● **Description of the task**: Transcribe the entries that follow exactly as they appear, minus pictures.

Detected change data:

* * * * * * * * *

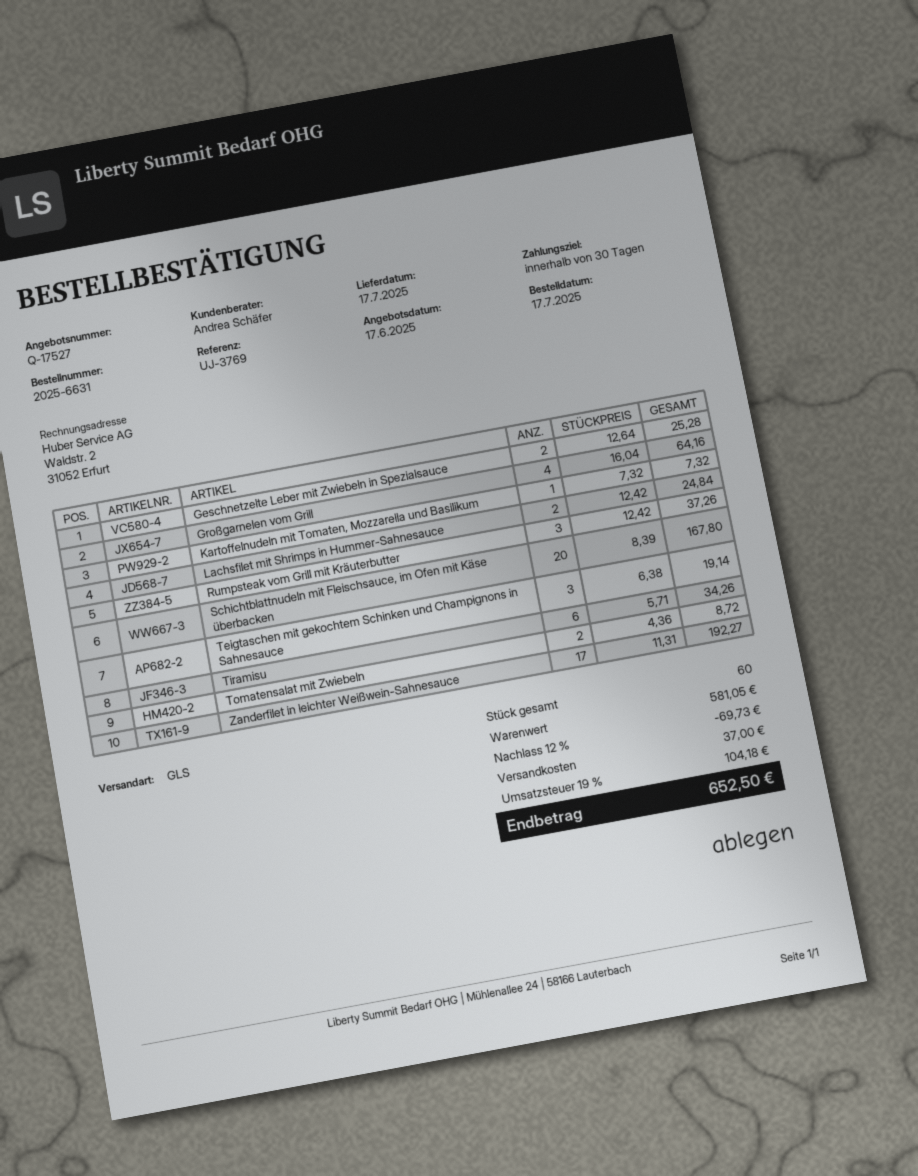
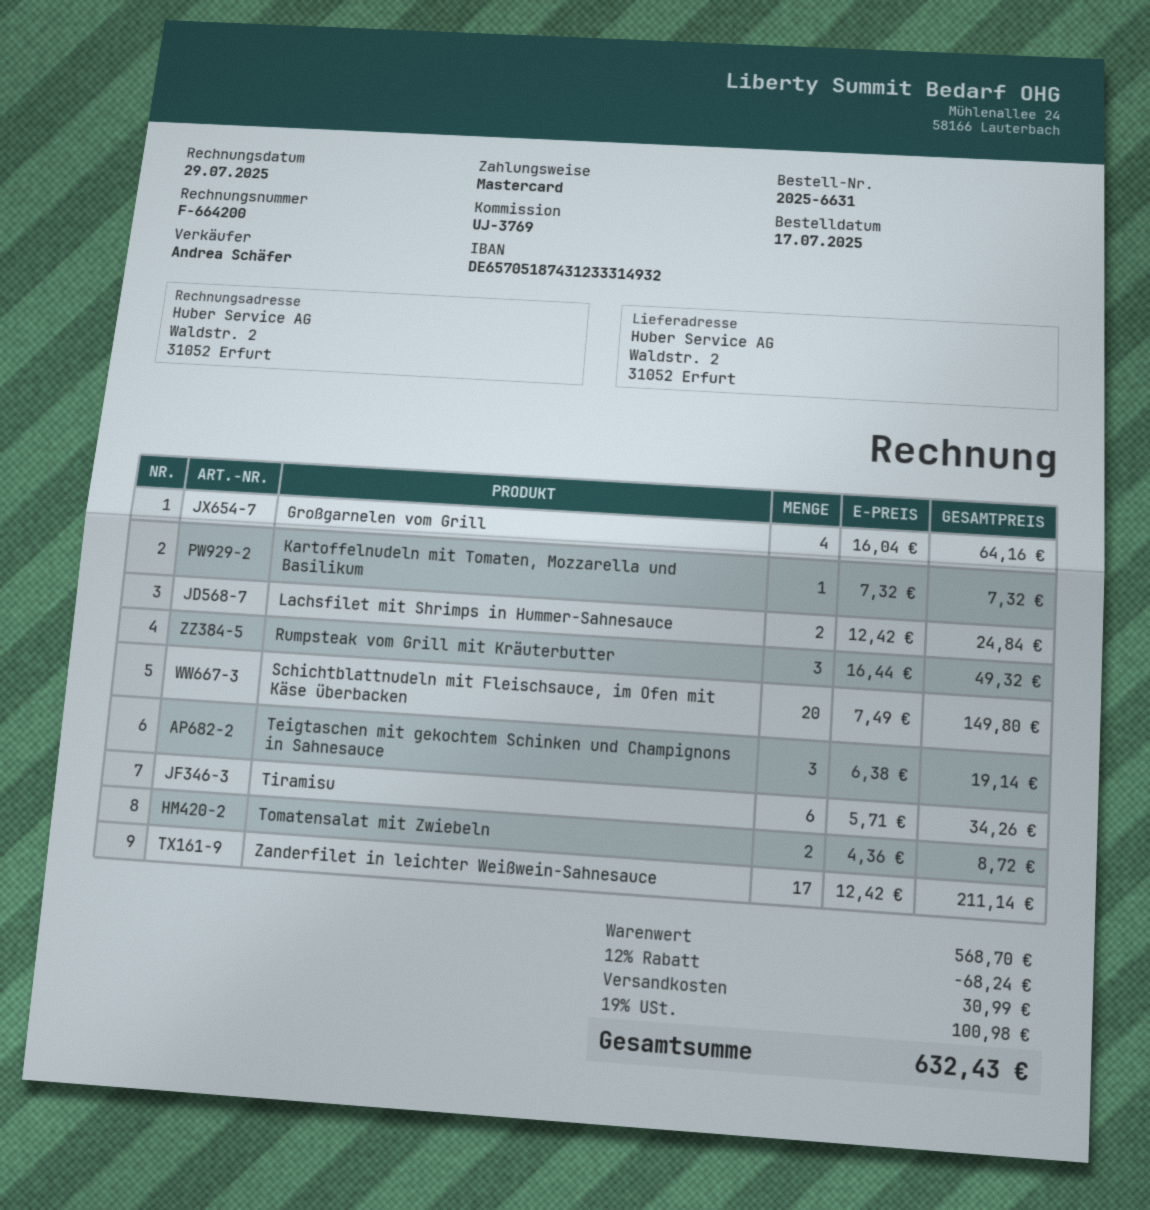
Geschnetzelte Leber mit Zwiebeln in Spezialsauce: 2 x 12.64 = 25.28 -> none
Rumpsteak vom Grill mit Kräuterbutter: 3 x 12.42 = 37.26 -> 3 x 16.44 = 49.32
Schichtblattnudeln mit Fleischsauce, im Ofen mit Käse überbacken: 20 x 8.39 = 167.80 -> 20 x 7.49 = 149.80
Zanderfilet in leichter Weißwein-Sahnesauce: 17 x 11.31 = 192.27 -> 17 x 12.42 = 211.14
subtotal: 581.05 -> 568.70
discount: 12% = 69.73 -> 12% = 68.24
shipping: 37.00 -> 30.99
tax: 19% = 104.18 -> 19% = 100.98
total: 652.50 -> 632.43

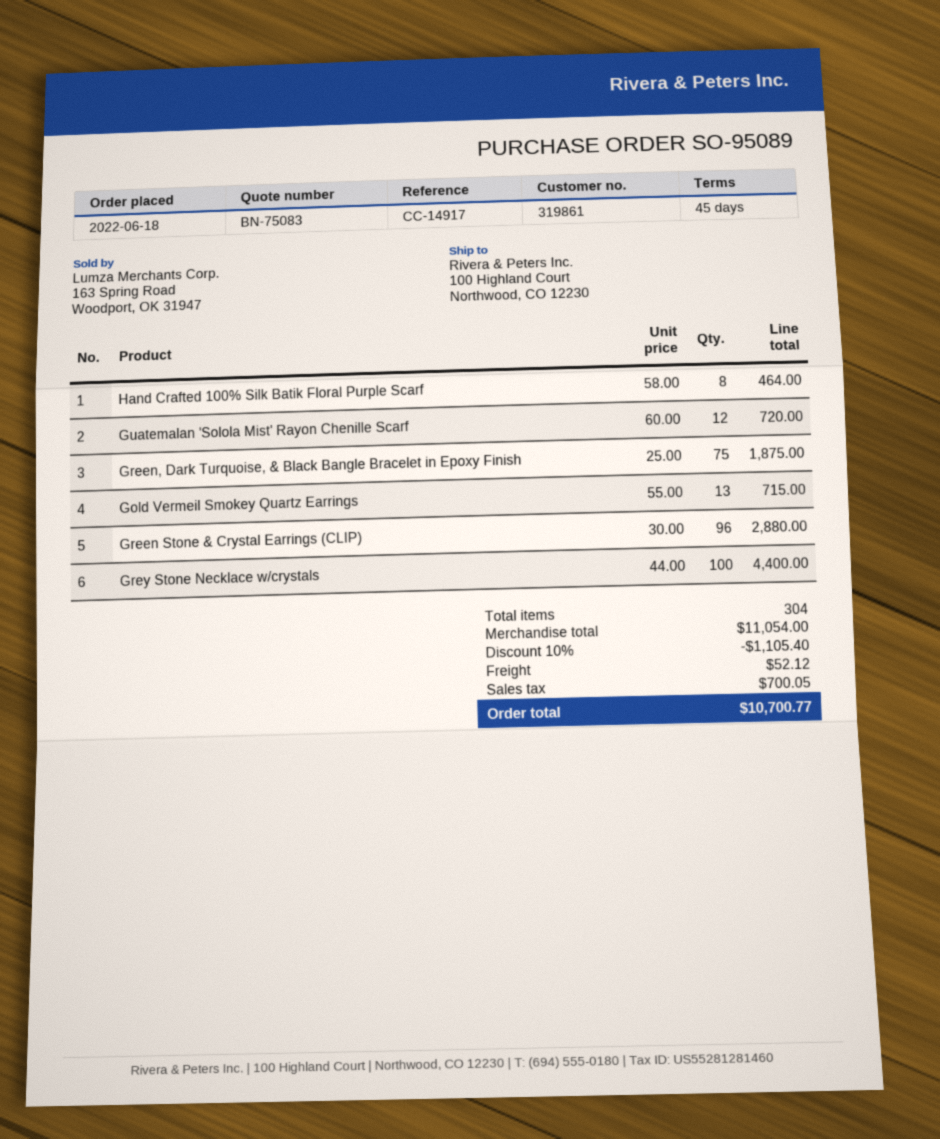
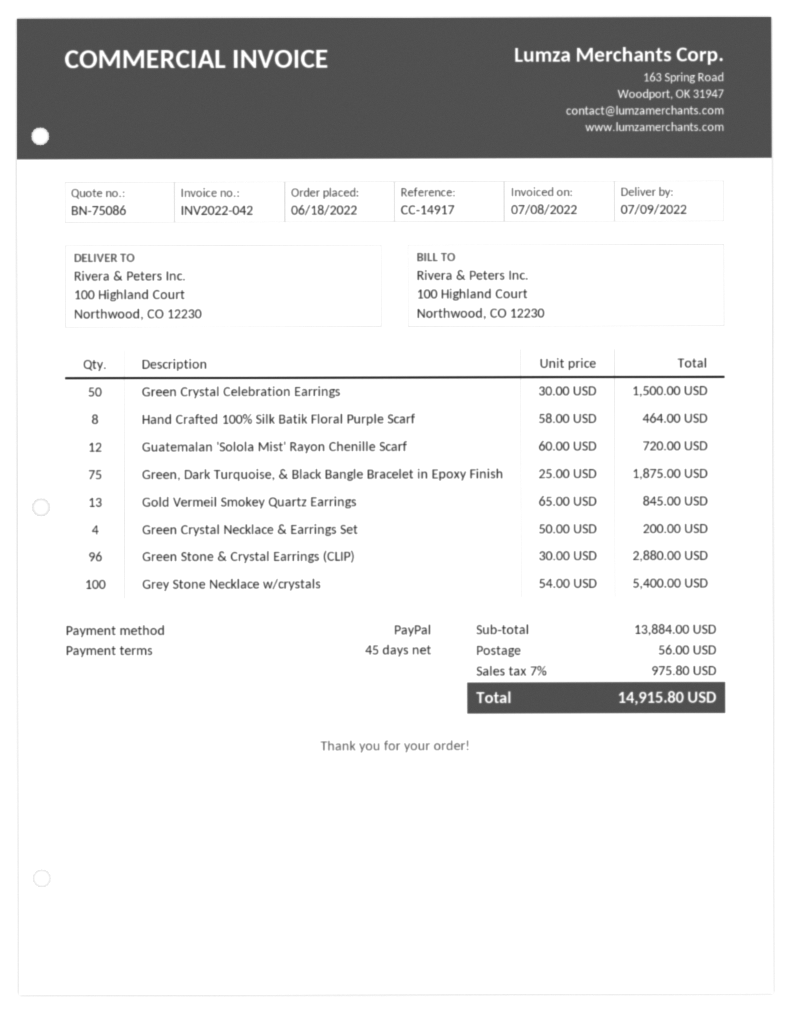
quote number: BN-75083 -> BN-75086
Gold Vermeil Smokey Quartz Earrings: 13 x 55.00 = 715.00 -> 13 x 65.00 = 845.00
Grey Stone Necklace w/crystals: 100 x 44.00 = 4400.00 -> 100 x 54.00 = 5400.00
Green Crystal Celebration Earrings: none -> 50 x 30.00 = 1500.00
Green Crystal Necklace & Earrings Set: none -> 4 x 50.00 = 200.00
subtotal: 11054.00 -> 13884.00
discount: 10% = 1105.40 -> none
shipping: 52.12 -> 56.00
tax: 700.05 -> 975.80
total: 10700.77 -> 14915.80

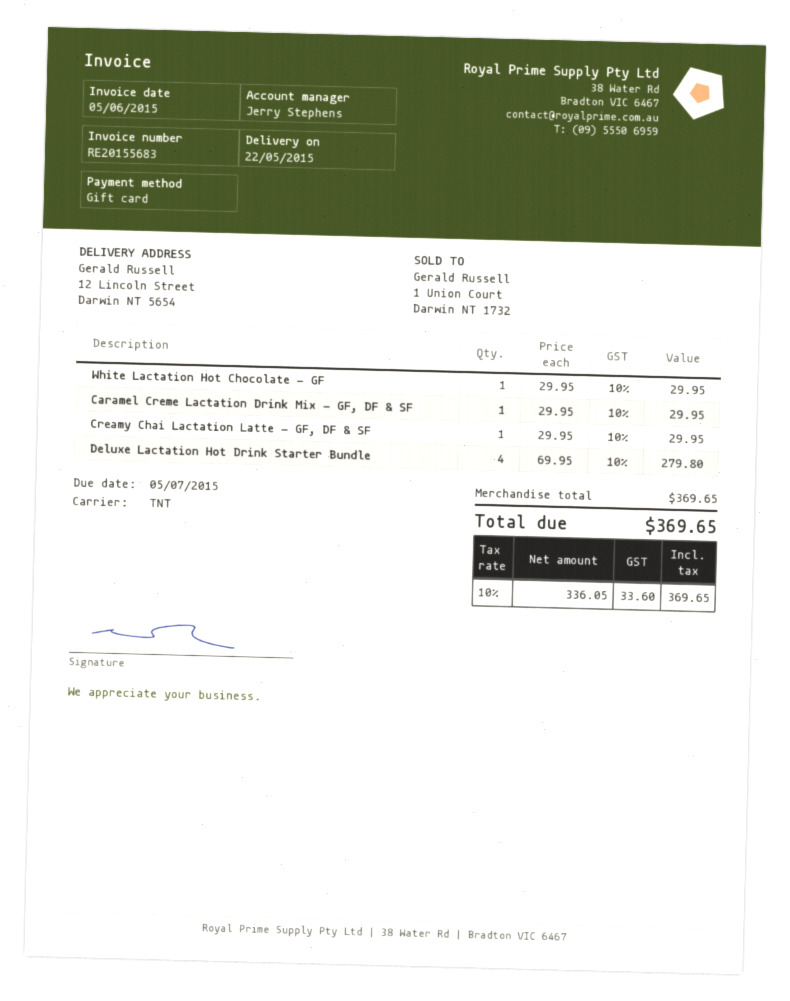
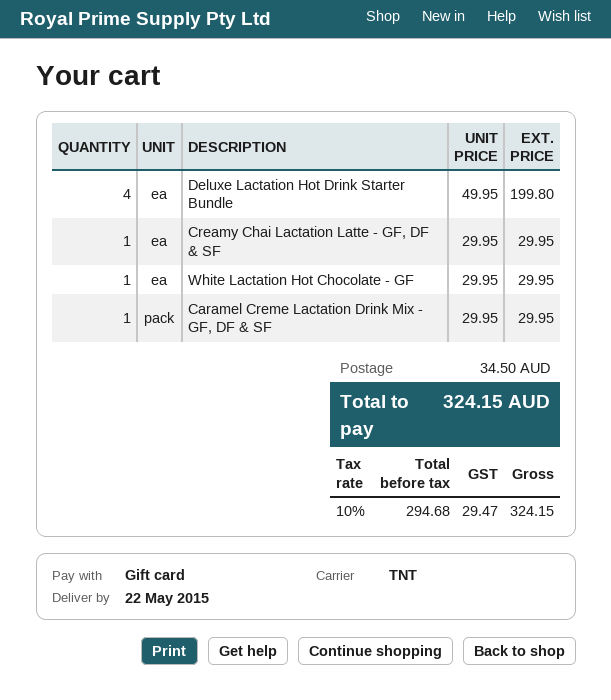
Deluxe Lactation Hot Drink Starter Bundle: 4 x 69.95 = 279.80 -> 4 x 49.95 = 199.80
shipping: none -> 34.50
net: 336.05 -> 294.68
tax: 10% = 33.60 -> 10% = 29.47
total: 369.65 -> 324.15

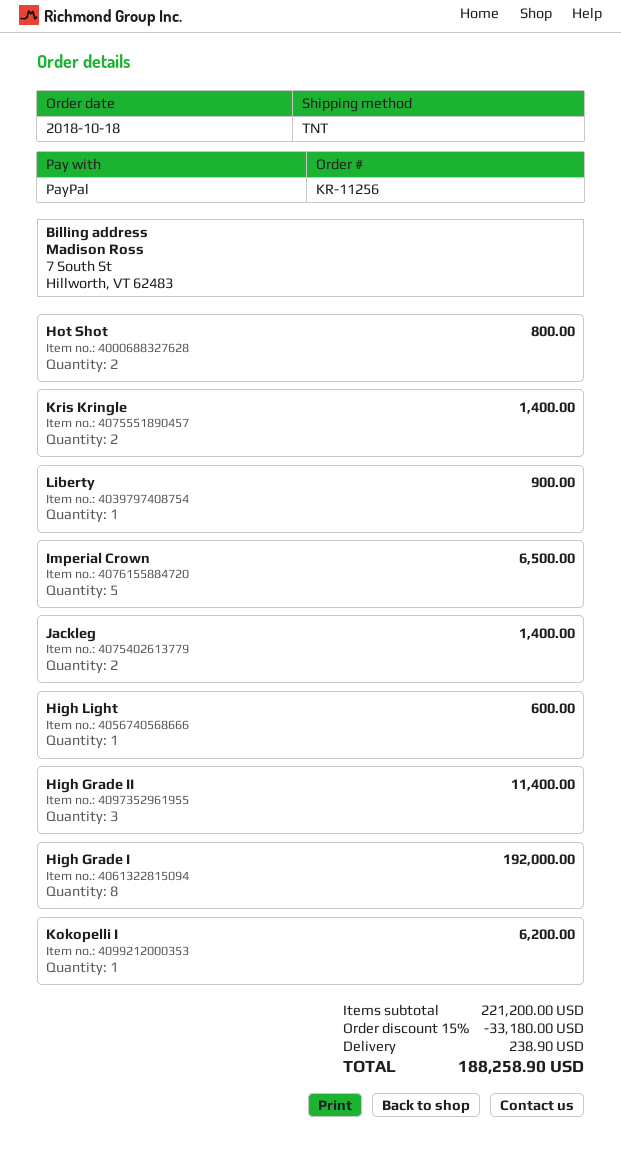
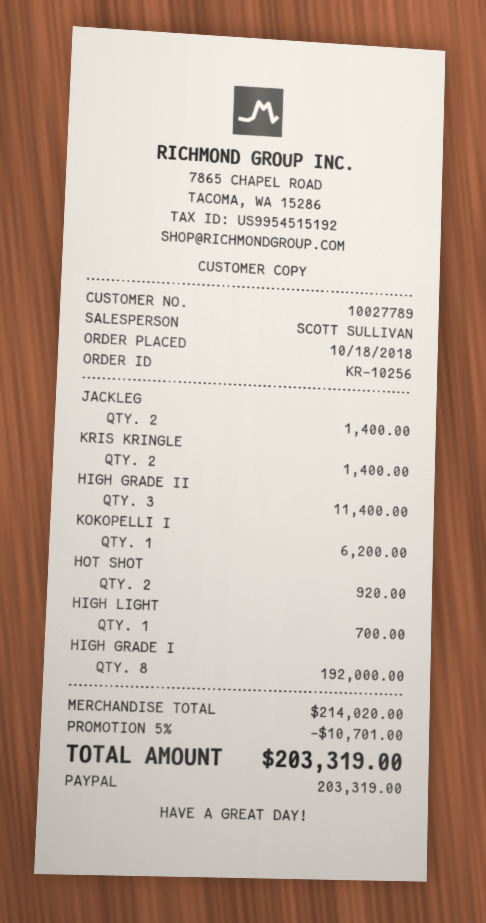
order number: KR-11256 -> KR-10256
Hot Shot: 2 for 800.00 -> 2 for 920.00
Liberty: 1 for 900.00 -> none
Imperial Crown: 5 for 6500.00 -> none
High Light: 1 for 600.00 -> 1 for 700.00
subtotal: 221200.00 -> 214020.00
discount: 15% = 33180.00 -> 5% = 10701.00
shipping: 238.90 -> none
total: 188258.90 -> 203319.00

* * * * * * * * *

● **Answer space**:
Geschnetzelte Leber mit Zwiebeln in Spezialsauce: 2 x 12.64 = 25.28 -> none
Rumpsteak vom Grill mit Kräuterbutter: 3 x 12.42 = 37.26 -> 3 x 16.44 = 49.32
Schichtblattnudeln mit Fleischsauce, im Ofen mit Käse überbacken: 20 x 8.39 = 167.80 -> 20 x 7.49 = 149.80
Zanderfilet in leichter Weißwein-Sahnesauce: 17 x 11.31 = 192.27 -> 17 x 12.42 = 211.14
subtotal: 581.05 -> 568.70
discount: 12% = 69.73 -> 12% = 68.24
shipping: 37.00 -> 30.99
tax: 19% = 104.18 -> 19% = 100.98
total: 652.50 -> 632.43

quote number: BN-75083 -> BN-75086
Gold Vermeil Smokey Quartz Earrings: 13 x 55.00 = 715.00 -> 13 x 65.00 = 845.00
Grey Stone Necklace w/crystals: 100 x 44.00 = 4400.00 -> 100 x 54.00 = 5400.00
Green Crystal Celebration Earrings: none -> 50 x 30.00 = 1500.00
Green Crystal Necklace & Earrings Set: none -> 4 x 50.00 = 200.00
subtotal: 11054.00 -> 13884.00
discount: 10% = 1105.40 -> none
shipping: 52.12 -> 56.00
tax: 700.05 -> 975.80
total: 10700.77 -> 14915.80

Deluxe Lactation Hot Drink Starter Bundle: 4 x 69.95 = 279.80 -> 4 x 49.95 = 199.80
shipping: none -> 34.50
net: 336.05 -> 294.68
tax: 10% = 33.60 -> 10% = 29.47
total: 369.65 -> 324.15

order number: KR-11256 -> KR-10256
Hot Shot: 2 for 800.00 -> 2 for 920.00
Liberty: 1 for 900.00 -> none
Imperial Crown: 5 for 6500.00 -> none
High Light: 1 for 600.00 -> 1 for 700.00
subtotal: 221200.00 -> 214020.00
discount: 15% = 33180.00 -> 5% = 10701.00
shipping: 238.90 -> none
total: 188258.90 -> 203319.00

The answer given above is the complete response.